In addition to his philosophical activities as an undergraduate, Bradley was a member of the rowing team and, as the Bradley Papers confirm, also enjoyed literary activity. There is a manuscript, for example, showing that he and A. C. Bradley were toying with writing a dramatization of Edgar Allan Poe's The Assignation in German. A love of poetry was also shared by several of the Bradley siblings. Granville, a close friend of Tennyson, often read poetry aloud to his family, and his daughter Margaret Bradley Woods would herself become a poet as well as a novelist. The Bradley brothers - F. H., A. C. and John Hebert, showed their interest in poetry by translating Latin and German poems. There is a notebook, compiled by A. C., of some forty translations c. 1866-8, with A. C. contributing five translations, John Hebert, given his death, only one, and F. H., the remaining. Marian de Glehn, their sister, too, loved poetry and wrote poems as well. H. W. Garrod, Fellow of Merton, classical scholar and writer of several books on the English poets, was given the brothers' notebook by Mrs de Glehn after Bradley's death, and found Bradley's translations to be very sensitive renderings. He also reveals that he learned of Bradley's continuing such work in his later years. But these translations, chiefly of Goethe, Mrs de Glehn chose to retain.

Though Bradley received a first in Classical Moderations in 1867, in 1869 he received only a second in Literae Humaniores. It has been suggested that this was because of his repudiation of Mill and interest in German philosophy, in short, of his being philosophically unorthodox. The examinations that he took in 1869 are included in Appendix A and show the unquestionable dominance of the classics, with a handful being within the empiricist tradition and a few that might be discussed from the vantage point of German idealism if one so chose. The truth about his 'second' is that the cause simply is not known.

Bernard Bosanquet, who received a first, was the recipient of the fellowship at University College, Bradley's college. Hence Bradley had to continue to compete elsewhere. It was thus that he became a Fellow of Merton College in December 1870, receiving the last life-research fellowship, a fellowship requiring no teaching, but terminable by marriage, given the semi-monastic rule that governed Oxford until 1877. Only months after joining the Merton community, in June 1871, Bradley became critically ill, remaining so until October, suffering a severe kidney inflammation and a low fever.
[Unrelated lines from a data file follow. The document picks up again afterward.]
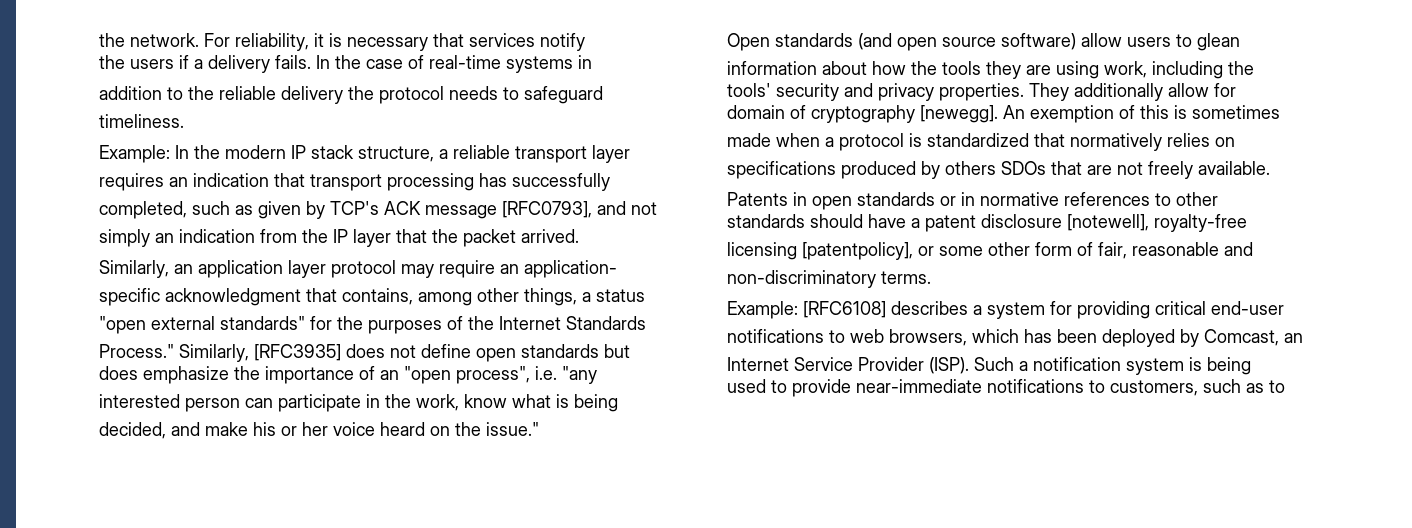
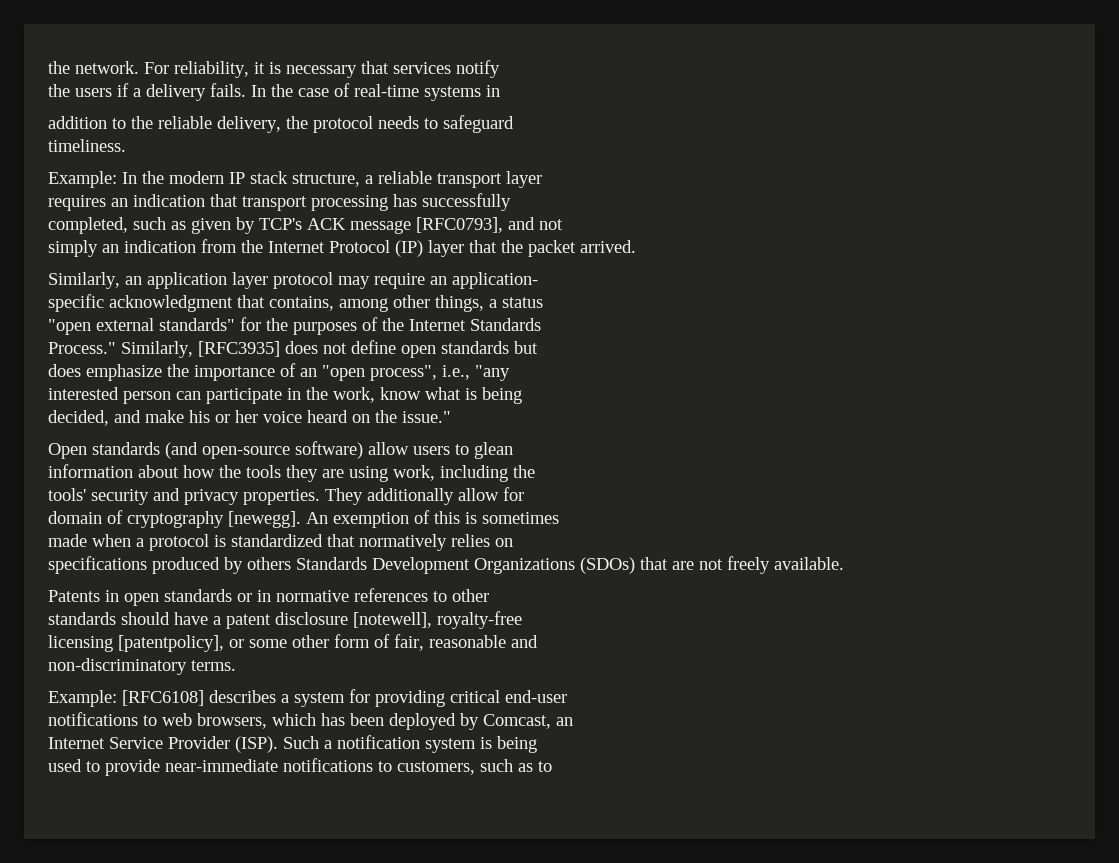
- addition to the reliable delivery the protocol needs to safeguard
+ addition to the reliable delivery, the protocol needs to safeguard
- simply an indication from the IP layer that the packet arrived.
+ simply an indication from the Internet Protocol (IP) layer that the packet arrived.
- does emphasize the importance of an "open process", i.e. "any
+ does emphasize the importance of an "open process", i.e., "any
- Open standards (and open source software) allow users to glean
+ Open standards (and open-source software) allow users to glean
- specifications produced by others SDOs that are not freely available.
+ specifications produced by others Standards Development Organizations (SDOs) that are not freely available.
This illness left him with a chronic kidney condition, pyelitis, that led him to lead a rather quiet and reclusive life in order to try to stave off fatigue or stress, either of which could trigger an inflammation. In later years this condition would leave him unable to do any serious work for months at a time. Moreover, at least in the last few decades of his life, he spent very little time in Oxford, considering its climate unsuitable for his condition. As his letters show, he spent much of each year by the seashore, whether in the Mediterranean area or in England at Weston-super-Mare, Bournemouth, Ilfracombe, or Totland Bay on the Isle of Wight.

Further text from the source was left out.